### EXERCISE DIRECTIONS:
Once you find the line with "width:5px; height:1px; background:#000;" in the data that follows, repeat it and every line after it exactly, through the line with "-536,21 +536,21 @@".

++++ DATA TO USE ++++

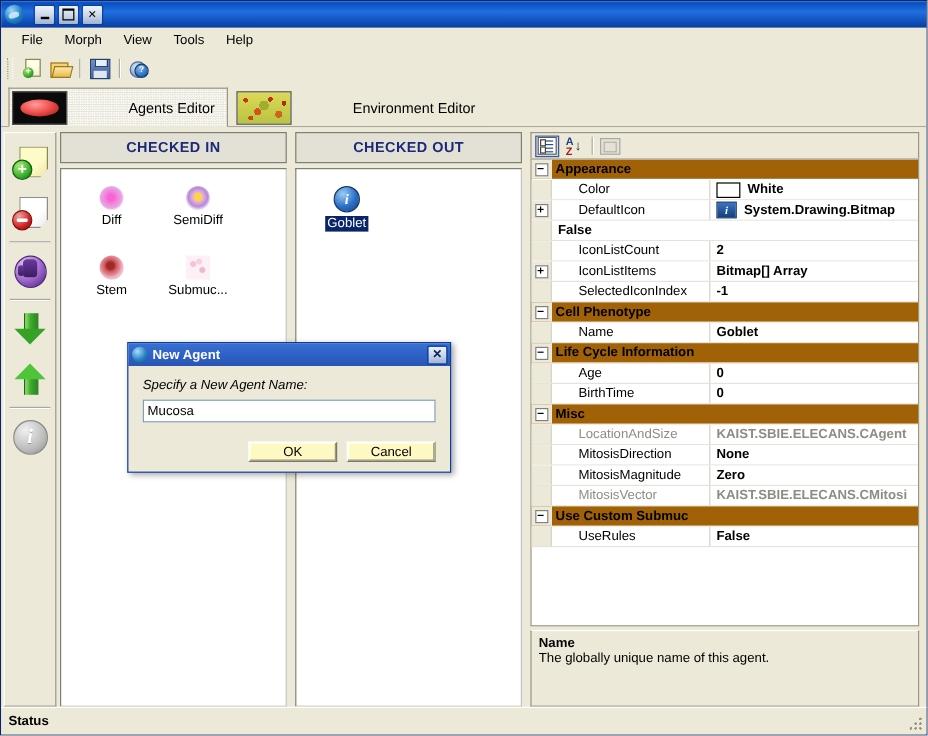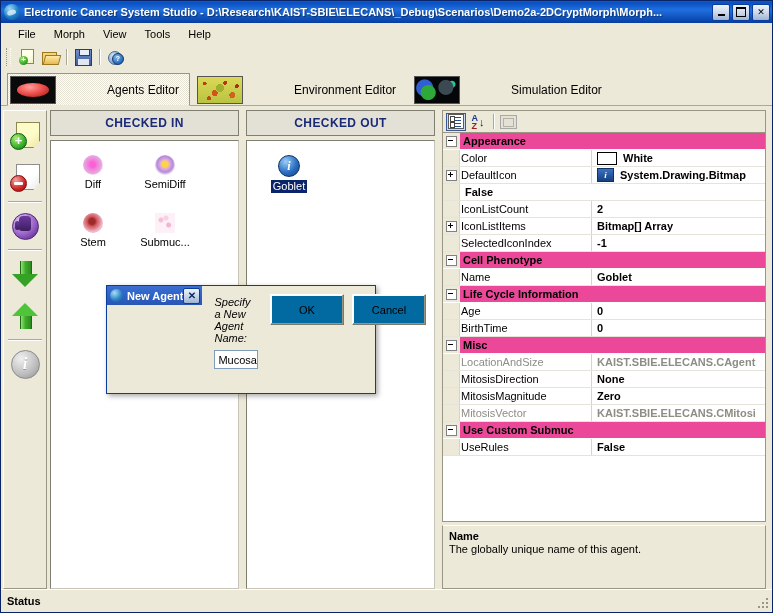--- a/index.html
+++ b/index.html
@@ -439,21 +439,21 @@
   .propgrid {
     flex: 1 1 auto;
     border: 1px solid #9a9684;
     background: #fff;
     overflow: hidden;
     box-sizing: border-box;
     min-height: 0;
   }
   .prow { display: flex; height: 16px; align-items: stretch; font-size: 11px; }
   .prow.category {
-    background: #ec4899;
+    background: #a16207;
     font-weight: bold;
     border-bottom: 1px solid #fff;
   }
   .prow.prop { background: #fff; border-bottom: 1px solid #e6e4da; }
   .exp-cell {
     width: 16px; flex: 0 0 auto;
     background: #ece9d8;
     display: flex; align-items: center; justify-content: center;
     border-right: 1px solid #ece9d8;
   }
@@ -465,21 +465,21 @@
   }
   .expander::before {
     content:""; position:absolute; left:1px; top:3px; width:5px; height:1px; background:#000;
   }
   .expander.plus::after {
     content:""; position:absolute; left:3px; top:1px; width:1px; height:5px; background:#000;
   }
   .pname {
     width: 132px; flex: 0 0 auto;
     display: flex; align-items: center;
-    padding-left: 1px;
+    padding-left: 22px;
     color: #000;
     box-sizing: border-box;
     border-right: 1px solid #d6d3c8;
     overflow: hidden; white-space: nowrap;
   }
   .prow.category .pname { border-right: 0; width: auto; flex: 1 1 auto; padding-left: 3px; }
   .pval {
     flex: 1 1 auto;
     display: flex; align-items: center;
     padding-left: 5px;
@@ -536,21 +536,21 @@
 
   
   .dialog {
     position: absolute;
     left: 105px; top: 284px;
     width: 270px; height: 109px;
     background: #ece9d8;
     border: 1px solid #0a3d9c;
     box-shadow: 2px 2px 5px rgba(0,0,0,.35);
     z-index: 50;
-    display: flex; flex-direction: row;
+    display: flex; flex-direction: column;
     box-sizing: border-box;
   }
   .dlg-title {
     height: 19px;
     background: linear-gradient(to bottom, #3b6fd0 0%, #2f63c8 45%, #2856b4 100%);
     display: flex; align-items: center;
     padding: 0 2px 0 3px;
     flex: 0 0 auto;
   }
   .dlg-icon {
@@ -577,38 +577,37 @@
     padding-left: 3px;
     font-size: 11px; color: #000;
   }
   .dlg-btns {
     display: flex; justify-content: flex-end; gap: 8px;
     padding: 0 12px 8px 0;
     flex: 0 0 auto;
     margin-top: 8px;
   }
   .dlg-btn {
-    width: 74px; height: 31px;
-    background: #0369a1;
+    width: 74px; height: 17px;
+    background: #fef9c3;
     border: 1px solid #7a7a6a;
     border-top-color: #fff; border-left-color: #fff;
     box-shadow: inset -1px -1px 0 #9a9684, inset 1px 1px 0 #fdfdf8;
     display: flex; align-items: center; justify-content: center;
     font-size: 11px; color: #000;
     box-sizing: border-box;
   }
 </style>
 </head>
 <body>
 
 <div class="app">
 
   <div class="titlebar">
     <div class="title-icon"></div>
-    <div class="title-text">Electronic Cancer System Studio - D:\Research\KAIST-SBIE\ELECANS\_Debug\Scenarios\Demo2a-2DCryptMorph\Morph...</div>
     <div class="win-btns">
       <div class="win-btn wb-min">
           <span></span>
         </div>
       <div class="win-btn wb-max">
           <span></span>
         </div>
       <div class="win-btn wb-close">✕</div>
     </div>
   </div>
@@ -649,24 +648,20 @@
   </div>
 
   <div class="tabstrip">
     <div class="tab active">
       <div class="tab-img thumb-agents"></div>
       <div class="tab-label">Agents Editor</div>
     </div>
     <div class="tab inactive">
       <div class="tab-img thumb-env"></div>
       <div class="tab-label">Environment Editor</div>
-    </div>
-    <div class="tab inactive">
-      <div class="tab-img thumb-sim"></div>
-      <div class="tab-label">Simulation Editor</div>
     </div>
   </div>
 
   <div class="body">
 
     <div class="rail">
       <div class="rail-btn">
         <div class="ri-newagent">
           <div class="pg"></div>
             <div class="bdg">+</div>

++++

### TASK ANSWER:
     content:""; position:absolute; left:1px; top:3px; width:5px; height:1px; background:#000;
   }
   .expander.plus::after {
     content:""; position:absolute; left:3px; top:1px; width:1px; height:5px; background:#000;
   }
   .pname {
     width: 132px; flex: 0 0 auto;
     display: flex; align-items: center;
-    padding-left: 1px;
+    padding-left: 22px;
     color: #000;
     box-sizing: border-box;
     border-right: 1px solid #d6d3c8;
     overflow: hidden; white-space: nowrap;
   }
   .prow.category .pname { border-right: 0; width: auto; flex: 1 1 auto; padding-left: 3px; }
   .pval {
     flex: 1 1 auto;
     display: flex; align-items: center;
     padding-left: 5px;
@@ -536,21 +536,21 @@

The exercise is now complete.